Bone morphogenic protein (BMP) signaling is fundamental to development, injury response, and homeostasis. We have developed transgenic zebrafish that report Smad-mediated BMP signaling in embryos and adults. These lines express either enhanced green fluorescent protein (eGFP), destabilized eGFP, or destabilized Kusabira Orange 2 (KO2) under the well-characterized BMP Response Element (BRE). These fluorescent proteins were found to be expressed dynamically in regions of known BMP signaling including the developing tail bud, hematopoietic lineage, dorsal eye, brain structures, heart, jaw, fins, and somites, as well as other tissues. Responsiveness to changes in BMP signaling was confirmed by observing fluorescence after activation in an hsp70:bmp2b transgenic background or by inhibition in an hsp70:nog3 background.
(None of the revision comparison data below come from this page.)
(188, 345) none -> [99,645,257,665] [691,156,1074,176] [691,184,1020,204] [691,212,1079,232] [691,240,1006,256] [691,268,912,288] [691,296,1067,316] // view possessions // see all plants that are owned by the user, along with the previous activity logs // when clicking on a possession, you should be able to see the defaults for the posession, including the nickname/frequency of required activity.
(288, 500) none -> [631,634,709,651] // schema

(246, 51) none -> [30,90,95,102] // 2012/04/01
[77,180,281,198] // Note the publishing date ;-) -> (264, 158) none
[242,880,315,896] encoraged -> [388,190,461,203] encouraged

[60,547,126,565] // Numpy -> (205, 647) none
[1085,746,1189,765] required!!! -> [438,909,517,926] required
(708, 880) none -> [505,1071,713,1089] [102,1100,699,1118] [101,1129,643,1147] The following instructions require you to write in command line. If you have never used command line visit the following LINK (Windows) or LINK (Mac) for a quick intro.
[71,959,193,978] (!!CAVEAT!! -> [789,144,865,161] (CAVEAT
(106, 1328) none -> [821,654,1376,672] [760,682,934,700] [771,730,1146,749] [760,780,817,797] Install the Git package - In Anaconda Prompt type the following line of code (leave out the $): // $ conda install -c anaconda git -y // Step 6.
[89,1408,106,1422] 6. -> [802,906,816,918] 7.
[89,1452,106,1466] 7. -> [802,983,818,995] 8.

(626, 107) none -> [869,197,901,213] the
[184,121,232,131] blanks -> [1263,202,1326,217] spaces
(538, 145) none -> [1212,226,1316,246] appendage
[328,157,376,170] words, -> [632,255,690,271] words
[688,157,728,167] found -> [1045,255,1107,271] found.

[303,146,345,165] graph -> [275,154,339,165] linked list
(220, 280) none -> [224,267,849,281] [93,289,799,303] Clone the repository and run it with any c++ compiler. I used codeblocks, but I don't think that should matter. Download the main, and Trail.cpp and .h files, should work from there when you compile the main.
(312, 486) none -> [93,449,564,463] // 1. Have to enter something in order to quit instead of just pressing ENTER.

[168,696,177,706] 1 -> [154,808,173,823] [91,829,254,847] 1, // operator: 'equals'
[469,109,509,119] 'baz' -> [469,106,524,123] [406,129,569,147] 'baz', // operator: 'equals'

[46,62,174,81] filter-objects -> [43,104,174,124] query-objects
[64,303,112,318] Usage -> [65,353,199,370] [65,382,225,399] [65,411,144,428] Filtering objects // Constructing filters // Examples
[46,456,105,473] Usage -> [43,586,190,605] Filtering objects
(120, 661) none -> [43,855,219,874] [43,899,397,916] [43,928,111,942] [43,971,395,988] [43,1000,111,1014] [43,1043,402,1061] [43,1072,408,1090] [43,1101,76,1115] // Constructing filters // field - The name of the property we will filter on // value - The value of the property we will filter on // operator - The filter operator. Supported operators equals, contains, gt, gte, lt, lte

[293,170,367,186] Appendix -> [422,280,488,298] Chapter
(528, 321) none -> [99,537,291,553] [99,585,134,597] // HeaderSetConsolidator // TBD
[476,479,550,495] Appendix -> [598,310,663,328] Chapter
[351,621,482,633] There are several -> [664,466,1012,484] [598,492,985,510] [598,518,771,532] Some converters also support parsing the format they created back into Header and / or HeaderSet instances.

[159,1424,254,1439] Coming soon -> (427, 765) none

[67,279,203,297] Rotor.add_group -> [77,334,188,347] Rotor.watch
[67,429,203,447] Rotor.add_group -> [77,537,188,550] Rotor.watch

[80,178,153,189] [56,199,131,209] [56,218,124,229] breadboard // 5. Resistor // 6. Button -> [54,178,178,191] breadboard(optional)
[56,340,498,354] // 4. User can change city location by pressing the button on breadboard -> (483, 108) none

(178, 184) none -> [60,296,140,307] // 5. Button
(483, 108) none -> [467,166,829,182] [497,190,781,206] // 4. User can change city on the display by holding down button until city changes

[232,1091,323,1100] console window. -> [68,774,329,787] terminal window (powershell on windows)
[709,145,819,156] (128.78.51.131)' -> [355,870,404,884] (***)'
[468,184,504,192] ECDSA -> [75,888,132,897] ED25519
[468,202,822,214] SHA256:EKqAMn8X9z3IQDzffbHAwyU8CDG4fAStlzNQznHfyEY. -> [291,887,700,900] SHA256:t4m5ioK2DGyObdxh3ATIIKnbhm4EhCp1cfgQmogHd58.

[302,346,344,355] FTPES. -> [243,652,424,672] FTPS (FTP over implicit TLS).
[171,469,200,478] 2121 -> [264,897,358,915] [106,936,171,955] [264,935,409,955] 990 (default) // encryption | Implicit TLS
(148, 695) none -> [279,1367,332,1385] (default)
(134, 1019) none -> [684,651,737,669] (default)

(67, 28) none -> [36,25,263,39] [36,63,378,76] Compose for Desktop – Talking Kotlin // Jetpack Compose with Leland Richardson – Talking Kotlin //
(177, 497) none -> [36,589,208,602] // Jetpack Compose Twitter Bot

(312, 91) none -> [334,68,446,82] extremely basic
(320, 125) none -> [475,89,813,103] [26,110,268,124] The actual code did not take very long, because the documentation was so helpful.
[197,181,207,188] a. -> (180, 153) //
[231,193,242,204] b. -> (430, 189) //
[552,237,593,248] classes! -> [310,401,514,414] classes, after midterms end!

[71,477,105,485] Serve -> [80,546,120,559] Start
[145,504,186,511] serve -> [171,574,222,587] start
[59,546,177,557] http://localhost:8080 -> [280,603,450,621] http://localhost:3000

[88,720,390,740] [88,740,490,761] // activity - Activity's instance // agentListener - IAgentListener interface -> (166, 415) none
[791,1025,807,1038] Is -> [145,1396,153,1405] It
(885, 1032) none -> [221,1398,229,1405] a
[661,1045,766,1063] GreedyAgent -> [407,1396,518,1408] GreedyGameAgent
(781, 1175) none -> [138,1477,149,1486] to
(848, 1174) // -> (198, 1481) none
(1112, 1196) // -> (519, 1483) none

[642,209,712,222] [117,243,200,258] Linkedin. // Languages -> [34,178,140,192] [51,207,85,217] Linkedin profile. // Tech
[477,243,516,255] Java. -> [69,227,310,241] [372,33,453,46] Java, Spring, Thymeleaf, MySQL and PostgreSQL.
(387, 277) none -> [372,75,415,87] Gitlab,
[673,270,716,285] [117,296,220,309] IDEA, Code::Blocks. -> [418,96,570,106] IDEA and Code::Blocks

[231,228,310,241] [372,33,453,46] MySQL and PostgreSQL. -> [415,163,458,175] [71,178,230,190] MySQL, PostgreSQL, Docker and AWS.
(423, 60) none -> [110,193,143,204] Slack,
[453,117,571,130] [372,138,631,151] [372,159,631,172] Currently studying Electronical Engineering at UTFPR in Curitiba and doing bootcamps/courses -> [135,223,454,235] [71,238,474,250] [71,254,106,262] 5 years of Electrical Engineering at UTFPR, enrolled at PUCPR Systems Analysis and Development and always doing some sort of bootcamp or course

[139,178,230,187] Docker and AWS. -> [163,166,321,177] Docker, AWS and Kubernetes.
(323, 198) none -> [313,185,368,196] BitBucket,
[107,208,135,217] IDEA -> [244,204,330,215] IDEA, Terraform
We further demonstrated faithful reportage by the BRE transgenic lines following chemical repression of BMP signaling using an inhibitor of BMP receptor activity, dorsomorphin. Overall, these lines will serve as valuable tools to explore the mechanisms and regulation of BMP signal during embryogenesis, in tissue maintenance, and during disease.

Figure 1

Schematic of the BRE-reporter construct. Multiple Smad binding elements are arranged in tandem in forward and reverse orientations and placed upstream of the AAV minimal major late promoter (Korchynskyi and ten Dijke, 2002) and used to drive expression of eGFP, destabilized eGFP (d2GFP), or destabilized monomeric Kusabira Orange 2 (dmKO2).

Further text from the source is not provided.